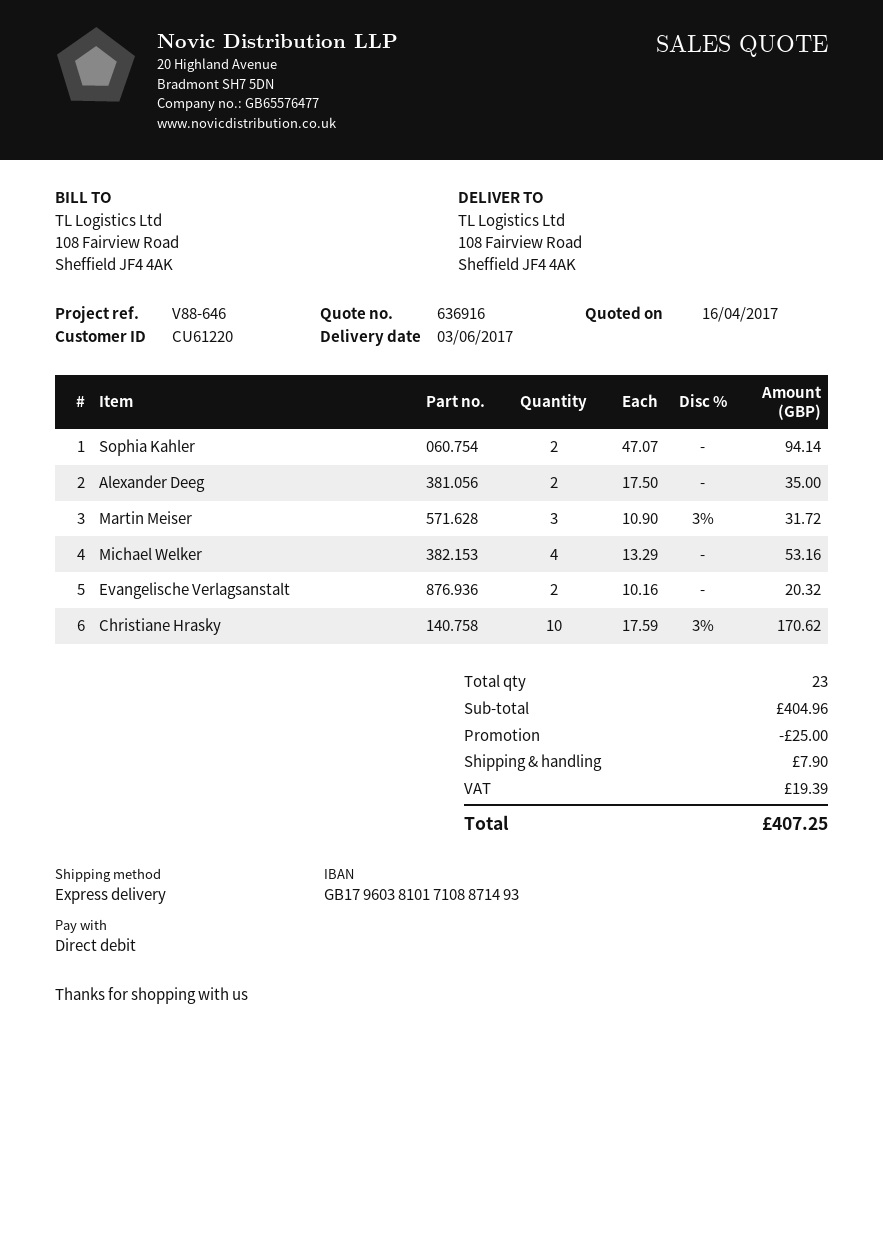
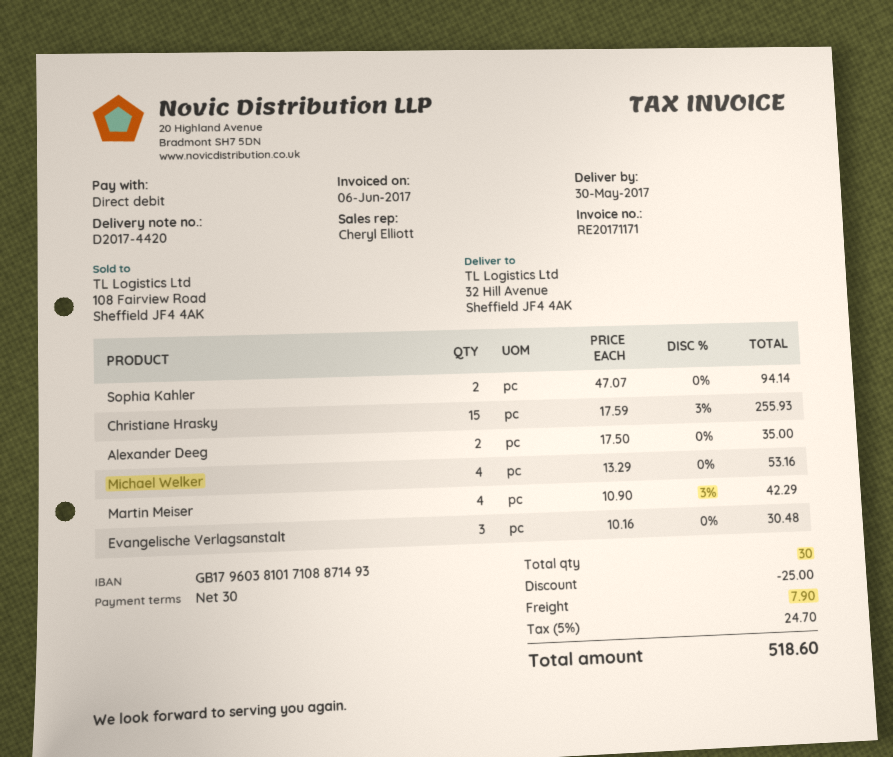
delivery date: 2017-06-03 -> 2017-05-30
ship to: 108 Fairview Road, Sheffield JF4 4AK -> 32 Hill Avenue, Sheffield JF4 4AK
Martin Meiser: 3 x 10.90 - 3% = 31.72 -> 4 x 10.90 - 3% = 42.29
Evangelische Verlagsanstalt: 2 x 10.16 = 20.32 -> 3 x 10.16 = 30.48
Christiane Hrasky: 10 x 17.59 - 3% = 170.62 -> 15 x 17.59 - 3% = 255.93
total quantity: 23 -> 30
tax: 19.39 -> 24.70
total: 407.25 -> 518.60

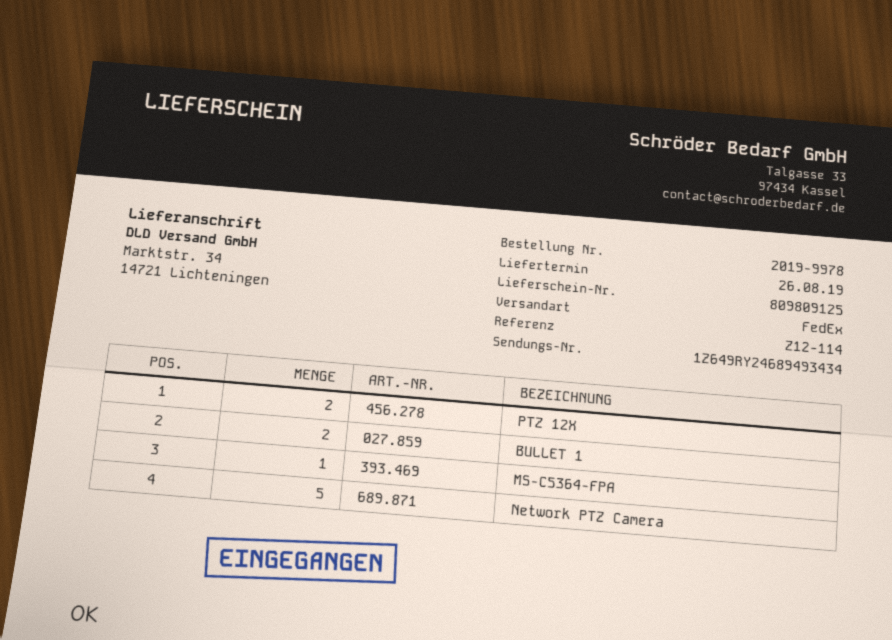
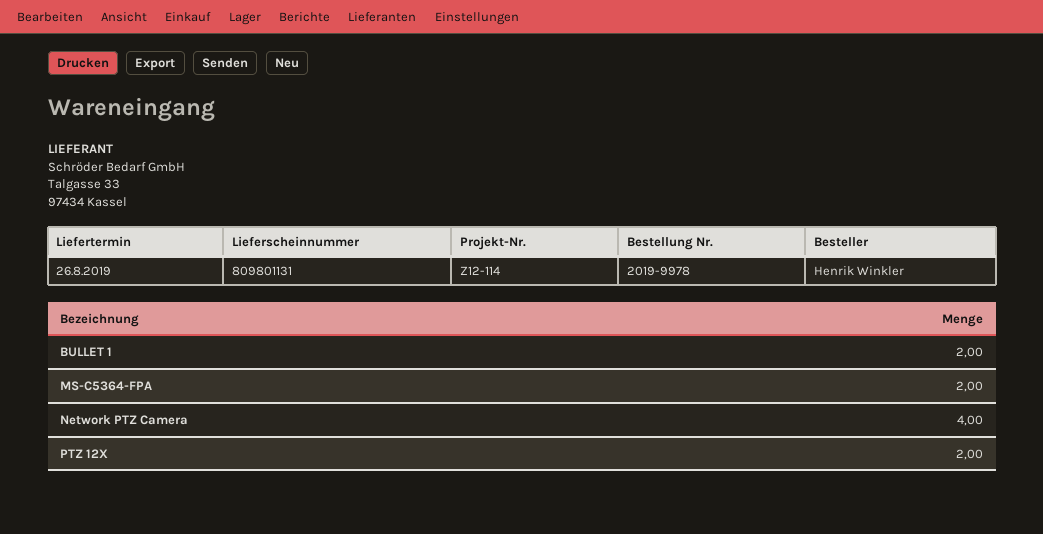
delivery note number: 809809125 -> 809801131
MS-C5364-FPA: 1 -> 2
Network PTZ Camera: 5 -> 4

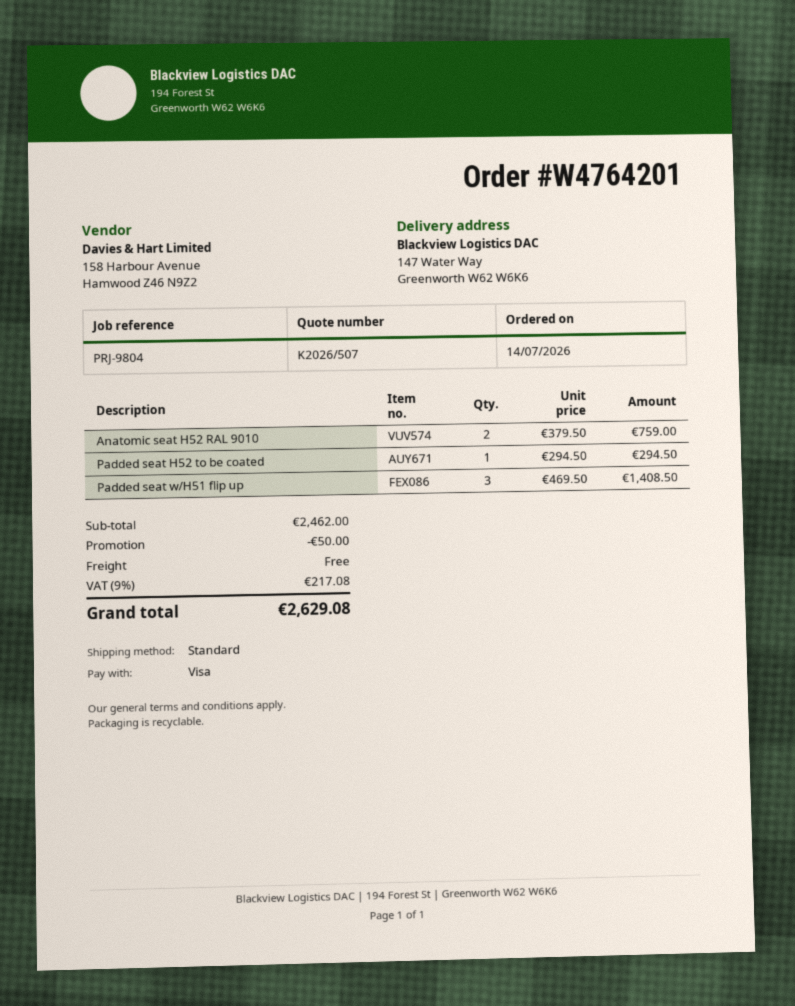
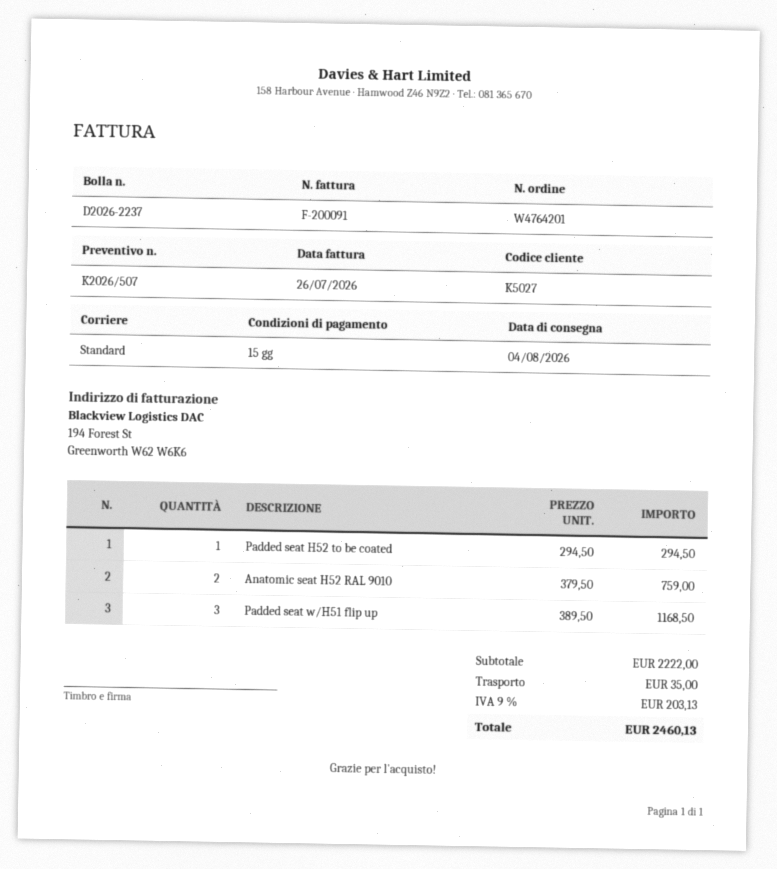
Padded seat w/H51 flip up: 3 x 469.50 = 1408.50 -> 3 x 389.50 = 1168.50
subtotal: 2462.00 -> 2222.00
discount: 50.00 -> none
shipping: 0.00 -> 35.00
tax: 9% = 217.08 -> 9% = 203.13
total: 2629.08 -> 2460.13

- _ASSIGNED TASK_: Search the material above for "delivery". Copy each line that has it.

- _SOLUTION TO THIS EXERCISE_:
delivery date: 2017-06-03 -> 2017-05-30
delivery note number: 809809125 -> 809801131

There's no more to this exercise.